Intro

Kangaroo is Conductor's collection of open source Hadoop Map/Reduce utilities.

Currently, Kangaroo includes:

A scalable Kafka input format
Several FileInputFormats optimized for S3 input data.
A input format for distributed task execution
A compression codec for the framing format of Snappy

Setting up Kangaroo

You can build Kangaroo with:

mvn clean package

Using the Kafka Input Format

For more details, check out our blog post about the Kafka input format.
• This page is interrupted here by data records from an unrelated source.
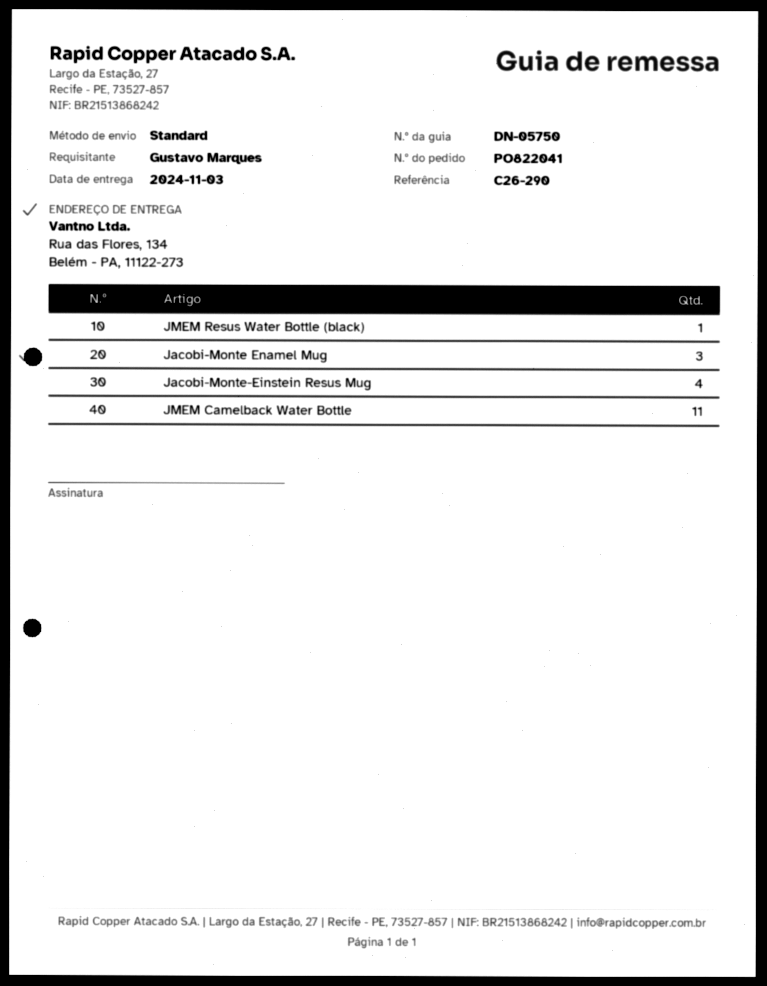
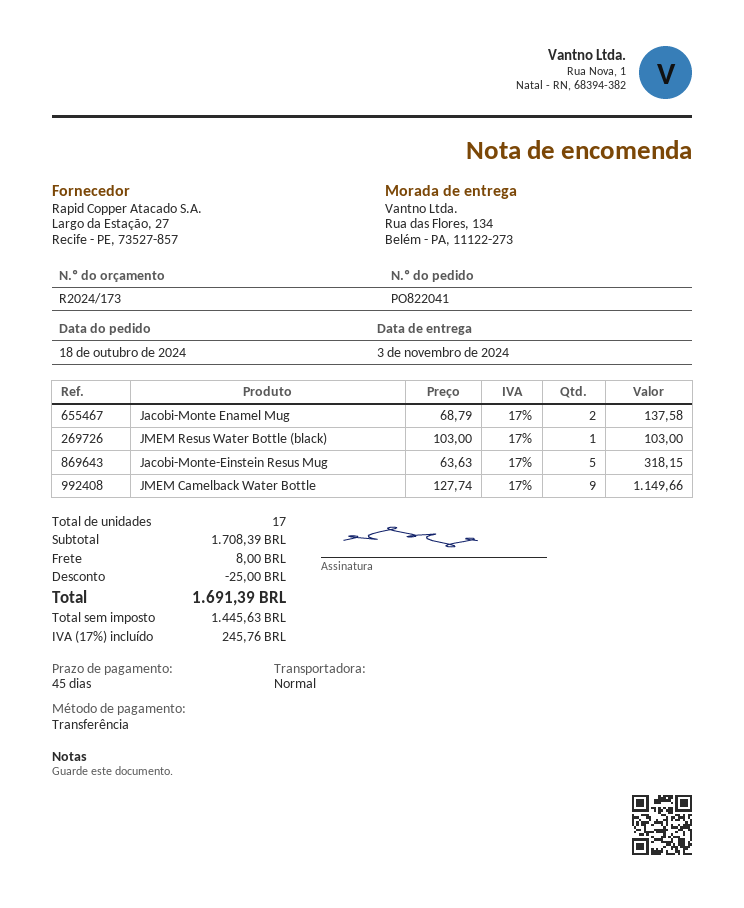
Jacobi-Monte Enamel Mug: 3 -> 2
Jacobi-Monte-Einstein Resus Mug: 4 -> 5
JMEM Camelback Water Bottle: 11 -> 9

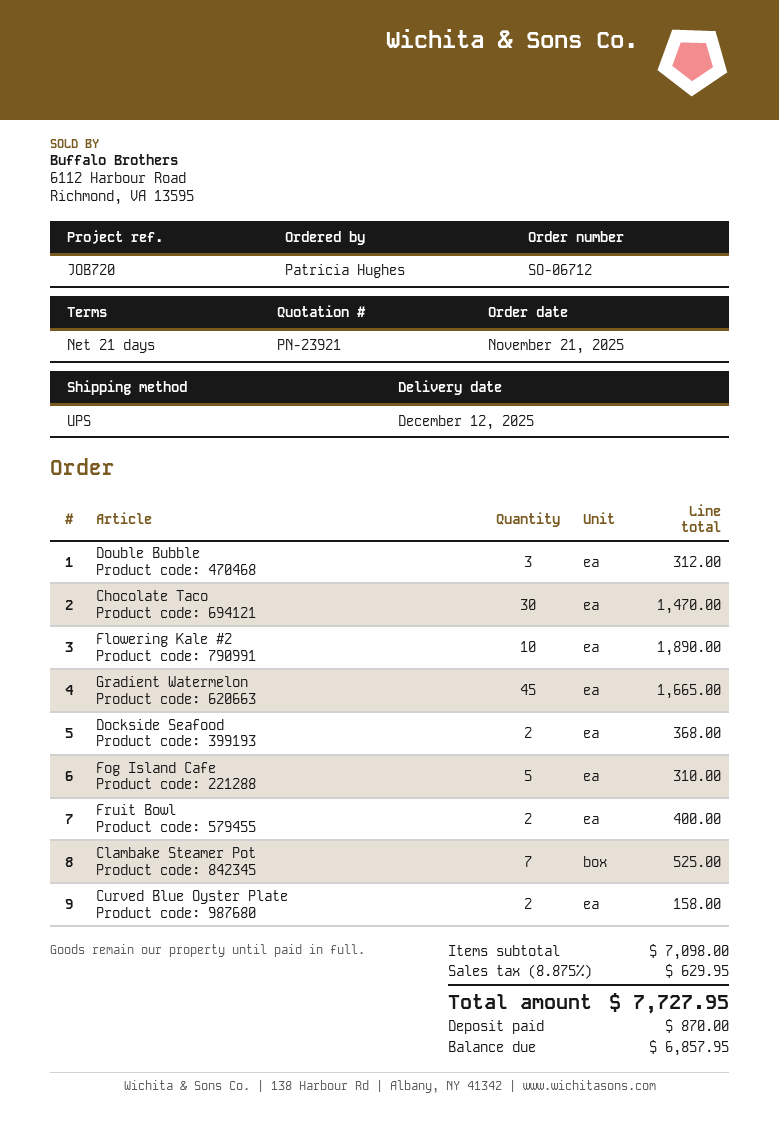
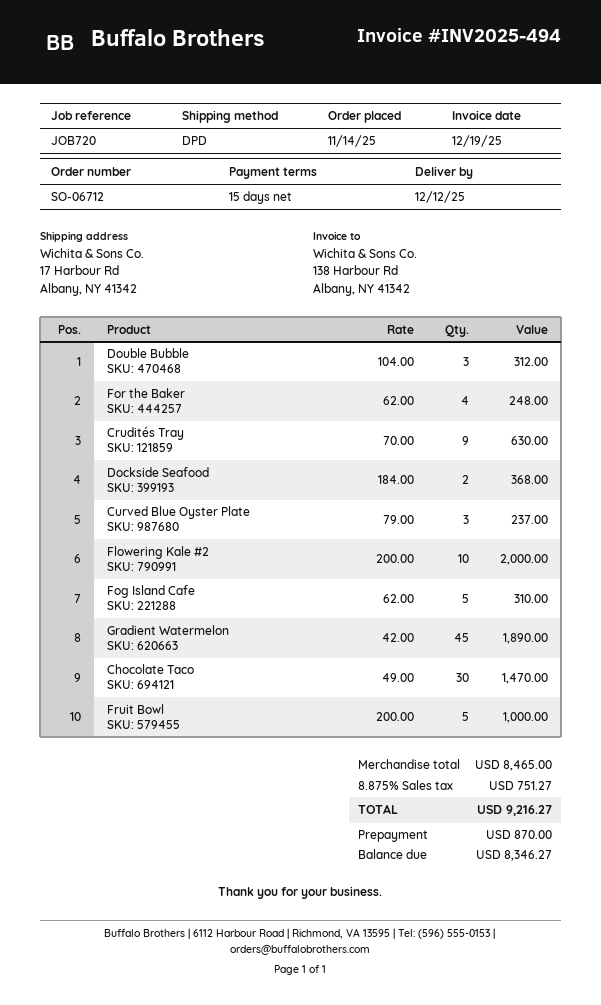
order date: 2025-11-21 -> 2025-11-14
payment terms: 21 days -> 15 days
shipping method: UPS -> DPD
Flowering Kale #2: 10 for 1890.00 -> 10 for 2000.00
Gradient Watermelon: 45 for 1665.00 -> 45 for 1890.00
Fruit Bowl: 2 for 400.00 -> 5 for 1000.00
Clambake Steamer Pot: 7 for 525.00 -> none
Curved Blue Oyster Plate: 2 for 158.00 -> 3 for 237.00
For the Baker: none -> 4 for 248.00
Crudités Tray: none -> 9 for 630.00
subtotal: 7098.00 -> 8465.00
tax: 8.875% = 629.95 -> 8.875% = 751.27
total: 7727.95 -> 9216.27
balance: 6857.95 -> 8346.27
For a Kafka 0.8.1-compatible version of this code, see this branch. (It compiles, is unit tested, but completely untested in the wild - please help us get it up to snuff!)

Create a Mapper

public static class MyMapper extends Mapper<LongWritable, BytesWritable, KEY_OUT, VALUE_OUT> {

    @Override
    protected void map(final LongWritable key, final BytesWritable value, final Context context) throws IOException, InterruptedException {
        // implementation
    }
}

The BytesWritable value is the raw bytes of a single Kafka message.
The LongWritable key is the Kafka offset of the message.

Single topic

// Create a new job
final Job job = Job.getInstance(getConf(), "my_job");

// Set the InputFormat
job.setInputFormatClass(KafkaInputFormat.class);

// Set your Zookeeper connection string
KafkaInputFormat.setZkConnect(job, "zookeeper-1.xyz.com:2181");

// Set the topic you want to consume
KafkaInputFormat.setTopic(job, "my_topic");

// Set the consumer group associated with this job
KafkaInputFormat.setConsumerGroup(job, "my_consumer_group");

// Set the mapper that will consume the data
job.setMapperClass(MyMapper.class);

// (Optional) Only commit offsets if the job is successful
if (job.waitForCompletion(true)) {
    final ZkUtils zk = new ZkUtils(job.getConfiguration());
    zk.commit("my_consumer_group", "my_topic");
    zk.close();
}

Multiple topics

// Create a new job
final Job job = Job.getInstance(getConf(), "my_job");

// Set the InputFormat
job.setInputFormatClass(MultipleKafkaInputFormat.class);

// Set your Zookeeper connection string
KafkaInputFormat.setZkConnect(job, "zookeeper-1.xyz.com:2181");

// Add as many queue inputs as you'd like
MultipleKafkaInputFormat.addTopic(job, "my_first_topic", "my_consumer_group", MyMapper.class);
MultipleKafkaInputFormat.addTopic(job, "my_second_topic", "my_consumer_group", MyMapper.class);
// ...

// (Optional) Only commit offsets if the job is successful
if (job.waitForCompletion(true)) {
    final ZkUtils zk = new ZkUtils(job.getConfiguration());
    // commit the offsets for each topic
    zk.commit("my_consumer_group", "my_first_topic");
    zk.commit("my_consumer_group", "my_second_topic");
    // ...
    zk.close();
}

Customize Your Job

Our Kafka input format allows you to limit the number of splits consumed in a single job:

By consuming data created approximately on or after a timestamp.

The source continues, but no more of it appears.